We present the case of a 69-year-old male patient who had been referred to us due to a 40-year-old skin lesion in the left iliac fossa with progressive growth. The lesion was previously biopsied, but no conclusive diagnosis had been reached.

Examination revealed a brown, indurated, papilliform plaque with poorly defined edges and an ulcerated nodule on the surface that extended from the left iliac fossa to the pubis, measuring approximately 17 × 11 cm. No lymphadenopathies, masses, enlarged organs or other suspicious lesions were palpable.

Magnetic resonance imaging (MRI) revealed a 13 cm plaque with an area of maximum infiltration of 5 cm (to the left of the midline), which was in contact with the anterior rectus in the lower abdominal wall. The computed tomography scan showed no metastases in other organs.

The pathology results of the incisional biopsy reported DFSP, with a frequent myxoid pattern (CD34 +, S100−).

Treatment was started with imatinib to reduce the tumor. Eleven months later, the MRI ruled out involvement of the anterior rectum, and treatment was completed with Mohs micrographic surgery.

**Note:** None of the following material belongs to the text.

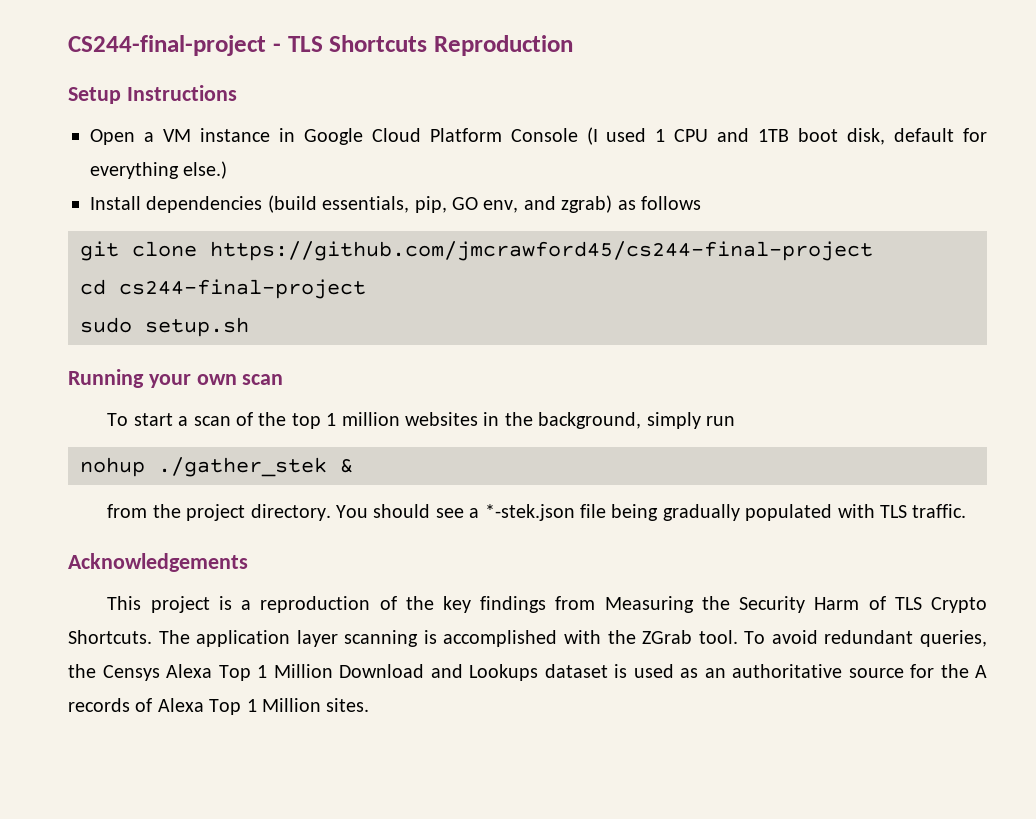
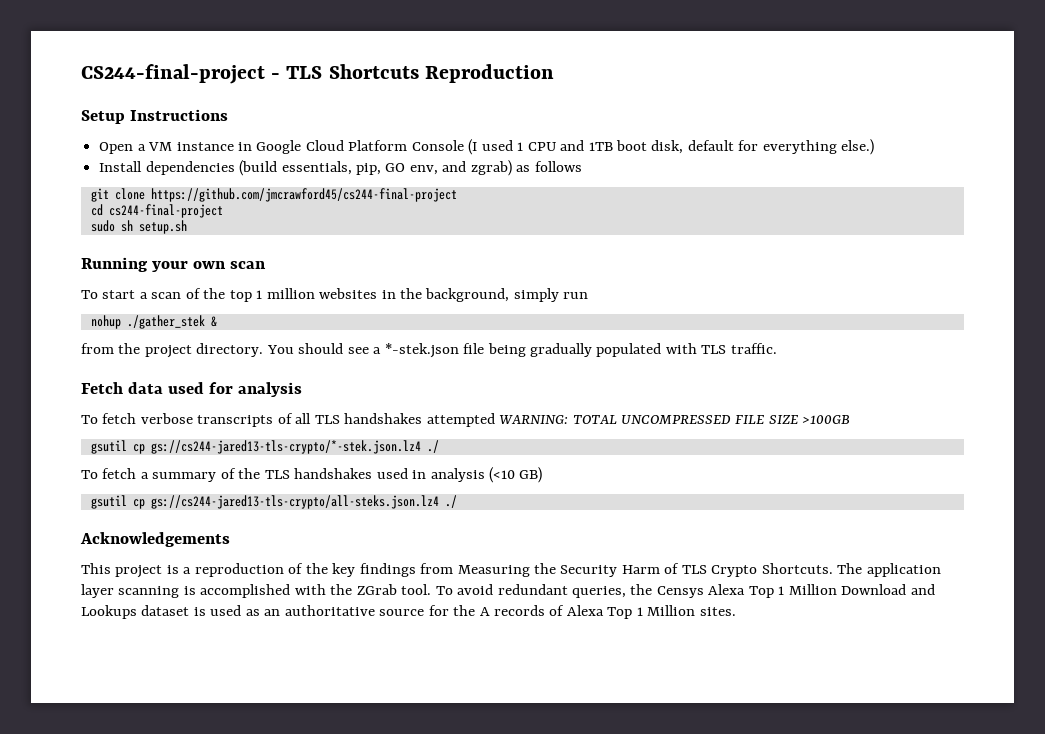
(132, 325) none -> [120,220,133,232] sh
(967, 511) none -> [81,382,302,397] [81,413,851,427] [90,440,439,454] [81,467,543,483] [90,495,457,509] // Fetch data used for analysis // To fetch verbose transcripts of all TLS handshakes attempted WARNING: TOTAL UNCOMPRESSED FILE SIZE >100GB // gsutil cp gs://cs244-jared13-tls-crypto/*-stek.json.lz4 ./ // To fetch a summary of the TLS handshakes used in analysis (<10 GB) // gsutil cp gs://cs244-jared13-tls-crypto/all-steks.json.lz4 ./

Five sessions of deferred Mohs were conducted, resulting in an defect below the navel measuring 24 × 40 cm to the root of the penis and 4 cm below the inguinal ligament, which included the left external oblique and pre-rectal fascia (Fig. 1). It was reconstructed by means of abdominoplasty (pulling down the upper abdominal wall), with a remaining defect of 24 × 8 cm, which was covered with a pedicled anterolateral flap of the left thigh (based on 2 perforators), including the fascia lata for reinforcement of the abdominal wall (Fig. 2).

Fig. 1.

Lower abdominal defect measuring 24 × 17 cm, including pre-rectal fascia, after 5 sessions of Mohs surgery; design of the anterolateral flap of the left thigh.

Fig. 2.

Immediate result of the abdominal reconstruction with a pedunculated anterolateral thigh flap and direct closure of the harvested area.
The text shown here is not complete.